Tuesday, December 11, 2012

Different ways to implement date range comparison logic in Transact SQL


There are multiple ways of implementing date range comparisons in Transact SQL. The purpose of this post is to explain one of the efficient ways by which we can implement date range comparison. The impetus for this post was the fact that of late, there have been lots of occasions where I've been tasked with optimizing code and have come across lots of inefficient ways for doing date comparison.
Now lets consider an example scenario where we require data from a table to be filtered based on date range ie. get data for current day. There are various ways by which we can implement this filter like below


1. SELECT *
FROM Table
WHERE CONVERT(varchar(10),dateField,121) = CONVERT(varchar(10),GETDATE(),121)

2. SELECT *
FROM Table
WHERE YEAR(dateField) = YEAR(GETDATE())
AND MONTH(dateField) = MONTH(GETDATE())
AND DAY(dateField) = DAY(GETDATE())

3. SELECT *
FROM Table
WHERE CONVERT(date,dateField) = CONVERT(date,GETDATE())

4. SELECT *
FROM Table
WHERE DATEDIFF(dd,0,dateField)=DATEDIFF(dd,0,GETDATE())

5. SELECT *
FROM Table
WHERE dateField >= DATEADD(dd,DATEDIFF(dd,0,GETDATE()),0)
AND dateField < DATEADD(dd,DATEDIFF(dd,0,GETDATE()),1)

Now lets compare the various methods
Method 1 has two problems. It involves a data type convertion to make value varchar whic strips off the time part and then do comparison between them. The convertion operation is costly and also use of CONVERT function in WHERE will make it Non Sargeable clause which will cause an index if present on dateField to be ignored. This can cause a performance hit especially when dateset is large.

Method 2 involves no conversion but uses integer comparison. The only problem with this is again use of functions in WHERE making them Non Sargeable predicates.

Method 3 is similar to Method 1 with only difference being conversion to date datatype rather than varchar. It has the same issues as Method 1

Method 4 is slightly better as it involves only an integer comparison based on DATEDIFF function. But it still has the issue of predicate being Non Sargeable due to use of functions in WHERE clause field.

Method 5 is an enhancement from Method 4 and relies upon integer sequence of dates. Those who've seen my earlier post on date generation from integers would already know fact that dates are stored as numbers internally in sql server with base date value of 1 Jan 1900 corresponding to 0 and unit value representing a day. This method has additional advantage of not using any functions over search field making it Sargeable.

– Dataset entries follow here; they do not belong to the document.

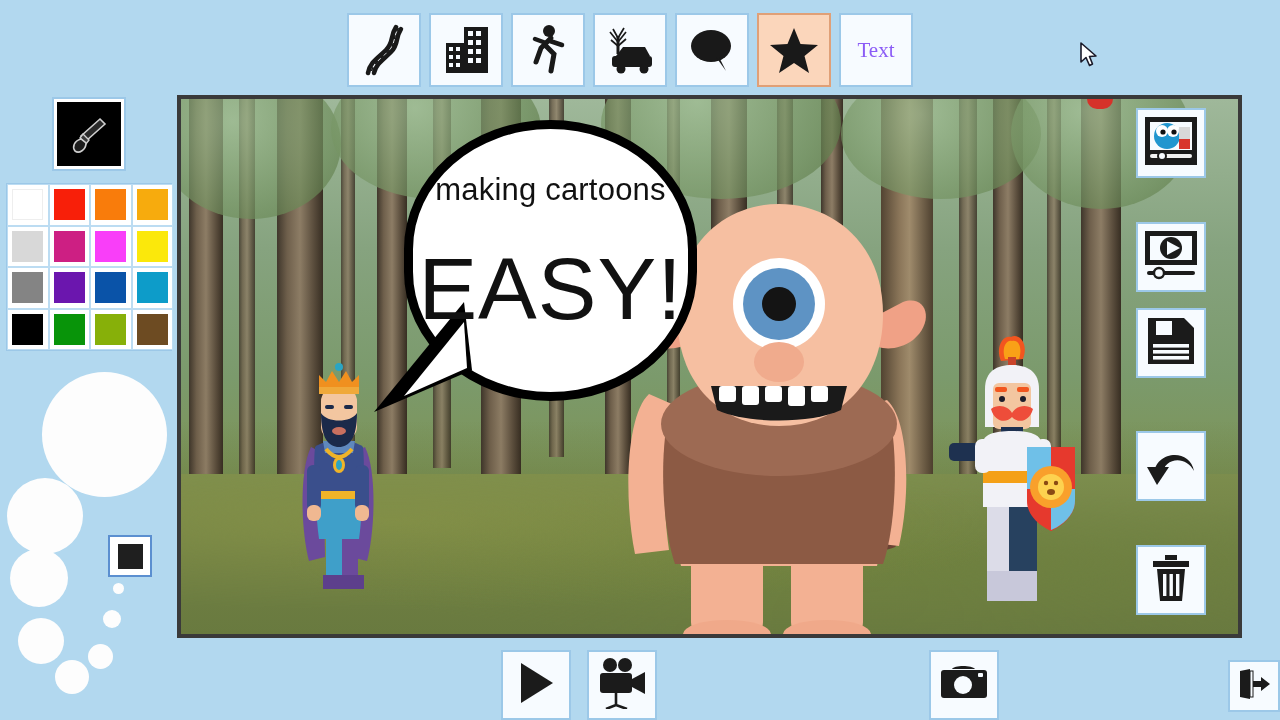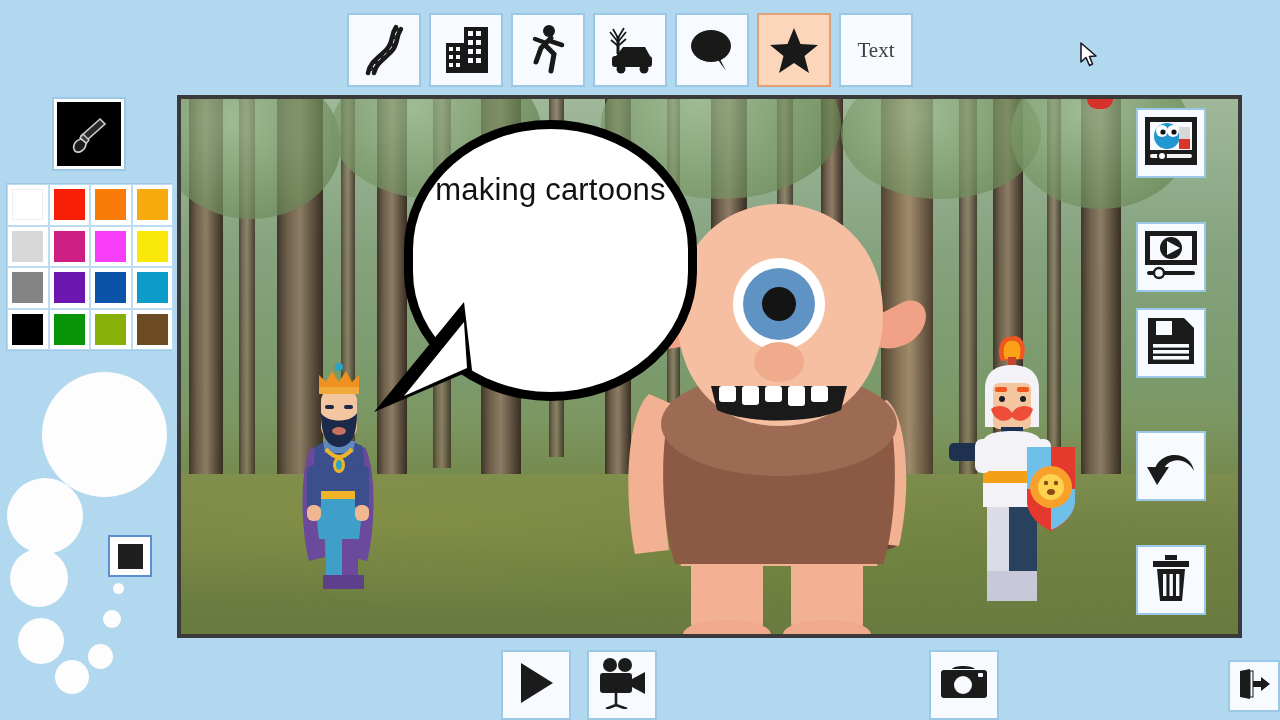--- a/index.html
+++ b/index.html
@@ -19,21 +19,21 @@
     width: 74px; height: 74px;
     background: #f7fbff;
     border: 2px solid #9cc8e8;
     display: flex; align-items: center; justify-content: center;
     cursor: pointer;
   }
   .tool-btn.selected { background: #fbd6bb; border-color: #e0a077; }
   .tool-btn svg { display: block; }
   .text-btn-label {
     font-family: "Liberation Serif", serif;
-    font-size: 21px; color: #404040;
+    font-size: 21px; color: #8b5cf6;
   }
 
   
   #brush-tool {
     position: absolute; left: 52px; top: 97px;
     width: 74px; height: 74px;
     background: #ffffff;
     border: 2px solid #9cc8e8;
     display: flex; align-items: center; justify-content: center;
     cursor: pointer;
@@ -479,20 +479,21 @@
       </svg>
     </div>
 
     <div id="speech-bubble">
       <div class="bubble-body"></div>
       <svg style="position:absolute;left:-36px;top:176px;" width="120" height="120" viewBox="0 0 120 120">
         <path d="M96 6 L6 116 L104 74 Z" fill="#000000"></path>
         <path d="M96 26 L36 100 L99 72 Z" fill="#ffffff"></path>
       </svg>
       <div class="bubble-text bubble-line1">making cartoons</div>
+      <div class="bubble-text bubble-line3">EASY!</div>
     </div>
   </div>
 </div>
 
 <div class="side-btn" style="top:108px;">
   <span>
     <svg width="56" height="56" viewBox="0 0 56 56">
       <rect x="2" y="4" width="52" height="48" fill="#1b1b1b"></rect>
       <rect x="7" y="9" width="42" height="28" fill="#f7fbff"></rect>
       <circle cx="24" cy="23" r="13" fill="#2196cf"></circle>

Of all the above methods I prefer method 5 as it was found to be most effective out of the above in most occasions. The same method can be tweaked to get data over entire month,quarter,year etc.The concept is to make use of integer arithmetic to find period elapsed between required start date and base date and add it from base date to get interval start. Similarly for end date add period elapsed between base date and next period start date and use < operator to get data till closing interval preceding the resultant date.
My suggestion is to use Method 5 wherever possible to implement date comparison logic as it will enable the optimizer to use an index if present on date field which will result in better performance.

7 comments:

  1. That's an interesting post as its something that I think we all encounter. I always prefer the following approach as it doesn't involve the use of any functions in the WHERE clause. DOn't know how it compares performance-wise though.
    What do you think?

    declare @dteStart datetime, @dteEnd datetime
    set @dteStart = DATEADD(dd,DATEDIFF(dd,0,GETDATE()),0)
    set @dteEnd = DATEADD(dd,DATEDIFF(dd,0,GETDATE()),1)

    SELECT *
    FROM Table
    WHERE dateField between @dteStart and @dteEnd

    ReplyDelete
  2. This is analogous to my method 5 but it has a slight problem as it will cause any records created at midnight of DATEADD(dd,DATEDIFF(dd,0,GETDATE()),1) also to be included which is not what we want. This is because BETWEEN translates to >= AND <= whereas what we want is to exclude the last = to avoid the records in the end boundary getting included.

    ReplyDelete
  3. See the illustration below to understand the difference

    declare @dteStart datetime, @dteEnd datetime
    set @dteStart = DATEADD(dd,DATEDIFF(dd,0,GETDATE()),0)
    set @dteEnd = DATEADD(dd,DATEDIFF(dd,0,GETDATE()),1)
    declare @t table
    (
    id int identity(1,1),
    dateval datetime
    )

    insert @t (dateval)
    select GETDATE() union all
    select GETDATE()-0.4 union all
    select dateadd(dd,datediff(dd,0,GETDATE()),1)

    SELECT *
    FROM @t
    WHERE dateval between @dteStart and @dteEnd



    SELECT *
    FROM @t
    WHERE dateval >= @dteStart and dateval < @dteEnd

    output
    -----------------------
    id dateval
    -----------------------
    1 2013-01-08 21:59:28.403
    2 2013-01-08 12:23:28.403
    3 2013-01-09 00:00:00.000

    id dateval
    -----------------------
    1 2013-01-08 21:59:28.403
    2 2013-01-08 12:23:28.403

    ReplyDelete
  4. Thanks for your reply. Surely though, the issue of records created at midnight applies to all the solutions that use DATEADD(dd,DATEDIFF(dd,0,GETDATE()),1).
    In any case, my point was that I have always thought it better to set the date variables at the top of the query so they only need to be calculated once, rather than in the WHERE clause where they need to be calculated for every row in the dataset.

    ReplyDelete
  5. Nope. that's not true. Try my illustration above to see the difference. it will not include records created at midnight next day as I'm using >= and <.

    ReplyDelete
  6. Regarding records created at midnight, ok fair enough, I couldn't really care less but my main point was that I have always thought it better to set the date variables at the top of the query so they only need to be calculated once, rather than in the WHERE clause where they need to be calculated once for each and every row in the dataset.
    I'd appreciate your comments on this as, like I said previously, its something we all have to deal with. Thanks.

    ReplyDelete
  7. If there are lots of date range filters based on these values, then it might prove a little better to set values in variables on top rather than repeating it everywhere.
    Similarly use of variables to hold calculated values from parameters will also prove to be beneficial in cases where parameter sniffing happens as use of variables will not cause bad plan to be cached and reused

    ReplyDelete